Campus News Science & Technology

New research approach allows researchers to find and study metals in proteins much faster than ever

Athens, Ga. – Metals and proteins are crucial partners in keeping organisms healthy and stable. And yet the extent to which this molecular metalloprotein team works at the cellular level is not known because the numbers, amounts and types of metal-containing proteins in any organism have remained something of a mystery.

Now, in a study led by a researcher at the University of Georgia and just published in the advance online edition of the journal Nature, a team of scientists has shown through an entirely new method that these so-called metalloproteins are much more diverse and extensive than previously recognized and that it is now possible to determine all the metals in an organism in one fell swoop through a reliable, genome-wide approach.

“Metalloproteins play key roles in most biological processes, including respiration, photosynthesis and drug metabolism,” said Michael W. Adams, Distinguished Research Professor in the department of biochemistry and molecular biology at UGA and lead author on the new research. “But predicting from a genome sequence the numbers and types of metals an organism assimilates from its environment or needs to function has been impossible for a number of reasons.”

The new method, which combines liquid chromatography, high-throughput tandem mass spectometry and inductively coupled plasma mass spectometry, reveals all the metalloproteins in an organism-and what the team found has been very surprising, since metals now seem to be much more important for proteins than ever before suspected. Knowledge about how metals work in proteins has given insights into such things as how proteins repair DNA damaged by cancer-causing processes, how organisms get energy for growth and how some biofuels are produced. The importance of the work may therefore go in many diverse directions and promises to lead to important discoveries and applications in many biological fields, Adams said.

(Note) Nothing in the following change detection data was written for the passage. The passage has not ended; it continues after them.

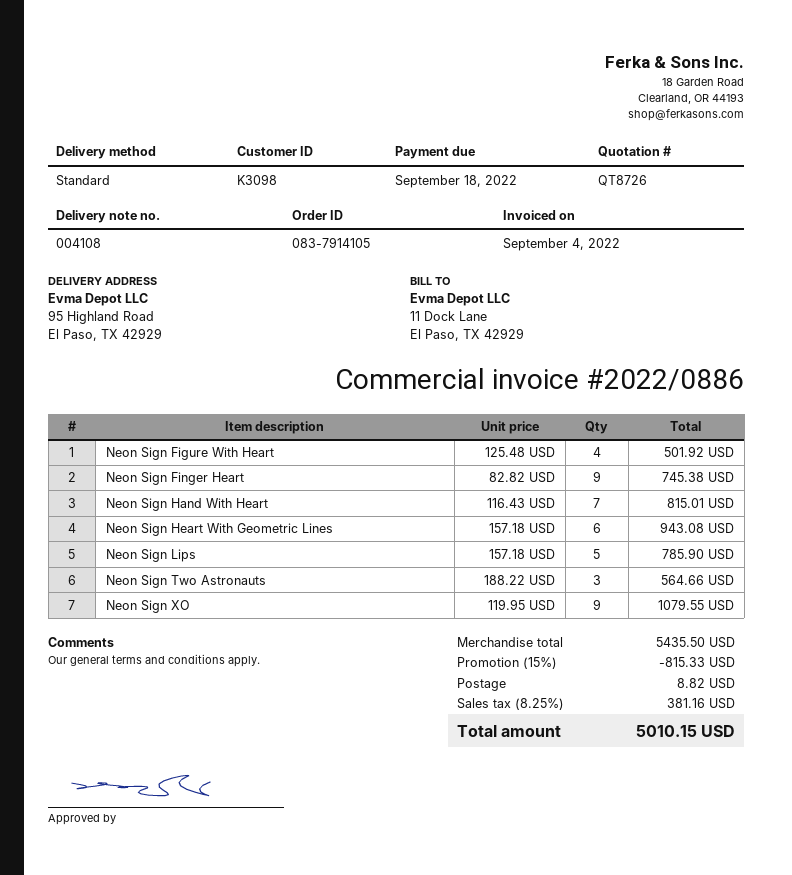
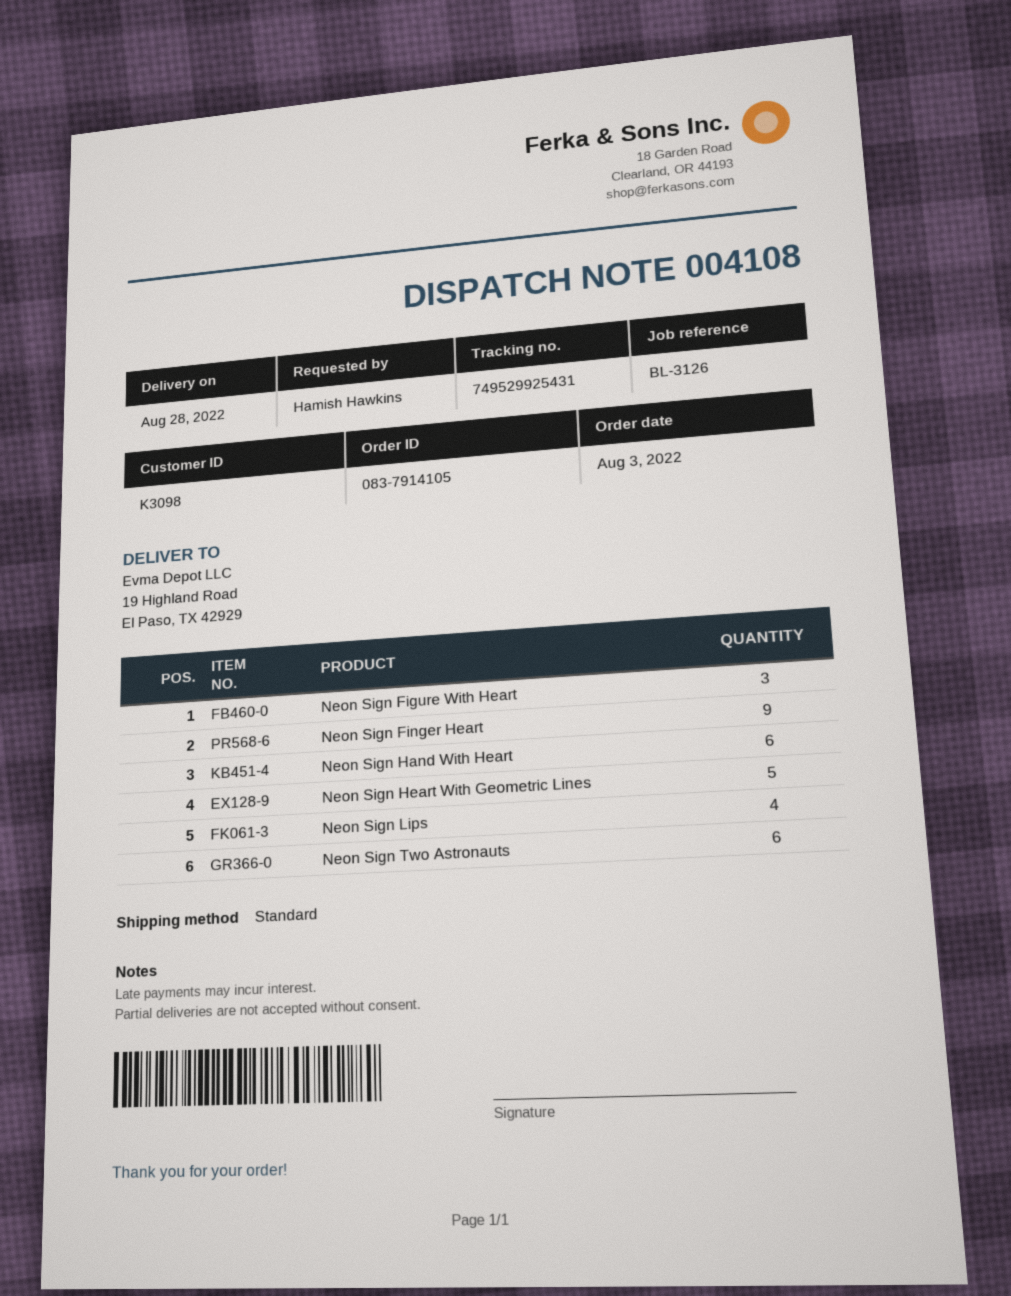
ship to: 95 Highland Road, El Paso, TX 42929 -> 19 Highland Road, El Paso, TX 42929
Neon Sign Figure With Heart: 4 -> 3
Neon Sign Hand With Heart: 7 -> 6
Neon Sign Heart With Geometric Lines: 6 -> 5
Neon Sign Lips: 5 -> 4
Neon Sign Two Astronauts: 3 -> 6
Neon Sign XO: 9 -> none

Other authors on the paper include Aleksandar Cvetkovic, Angeli Menon, Michael Thorgersen, Joseph Scott, Farris Poole, Francis Jenney, Andrew Lancaster, Jeremy Praissman, Saratchandra Shanmukh and Brian Vaccaro of the University of Georgia; Sunia Trauger, Ewa Kalisiak, Junefredo Apon and Gary Siuzdak of the Scripps Center for Mass Spectometry and the departments of molecular biology and chemistry at the Scripps Research Institute; and Steven Yanonne and John Tainer of the Life Sciences Division of the Lawrence Berkeley National Laboratory

One of the major surprises of the study is the sheer number of proteins in microbial metalloproteomes that remain uncharacterized. (A metalloproteome is the complete number of metal-containing proteins in any individual organism.) This means that the role of metals in proteins, already known to be important, extends considerably beyond what science currently knows.

Since the team is now involved in automating and miniaturizing the steps in the method, it is entirely possible that dramatic and as yet unknown roles for metals in organisms may soon be discovered. And that could lead to such things as new drugs that might correct the misincorporation of metals into cells that potentially can lead to diseases or disorders as well as new diagnostic methods for detecting diseases and in determining the toxic effects of heavy metals.

What researchers have learned about metals and proteins has, in years past, typically been a byproduct of other aims and goals. Identifying metals in host proteins has been slow and tedious, which has meant that obtaining an overall picture of the number of metals present in a cell and their roles in how organisms use them has been an unsolved problem for scientists. Now, with the new method, a rapid understanding of the total metals in all proteins within a cell and insights into how they work could revolutionize metallobiology and lead to a more complete understanding of cell biology in general, the authors imply.

The team’s test subject in designing the new approach was Pyrococcus furiosus, an extreme-heat-loving microorganism that in nature lives around undersea thermal vents and thrives at temperatures near the boiling point of water. Using the new method, the team found that Pyrococcus cells contain a suite of metals no one had ever suspected, including, surprisingly, lead and uranium.

“In order to see if these results were typical of any type of cell, we also analyzed, using the same approach, two additional microbes, Escherichia coli and Sulfolobus solfataricus,” said Adams. “Each revealed a number of metals, including tin and antimony, we had no idea they had assimilated. Once revealed, a metal cofactor adds new dimensions to understanding protein structure and function. And yet the presence of the metal is often unsuspected until the protein is analyzed.”

One reason the new method may be important in lab-based studies is that it does not require the use of radioactive-labeling materials that require safety measures and special handling. Moreover, the new method can detect more than 50 metals at once, in contrast to the one-metal-a-time radiolabel approach.

The new method also promises to make culturing microbes in the lab for study much easier, Adams said, since knowing what metals cells need to function properly will allow scientists to create media better suited to their rapid and efficient growth in a laboratory environment.

It was previously thought that at least a third of all proteins in organisms had metals as essential cofactors. The new approach shows that this is a significant underestimate, said Adams, with implications for a more complete understanding of protein structure and function and of the roles of metals in all cellular processes.

The research was supported by the MAGGIE (Molecular Assemblies, Genes and Genomes Integrated Efficiently) project of the U.S. Department of Energy.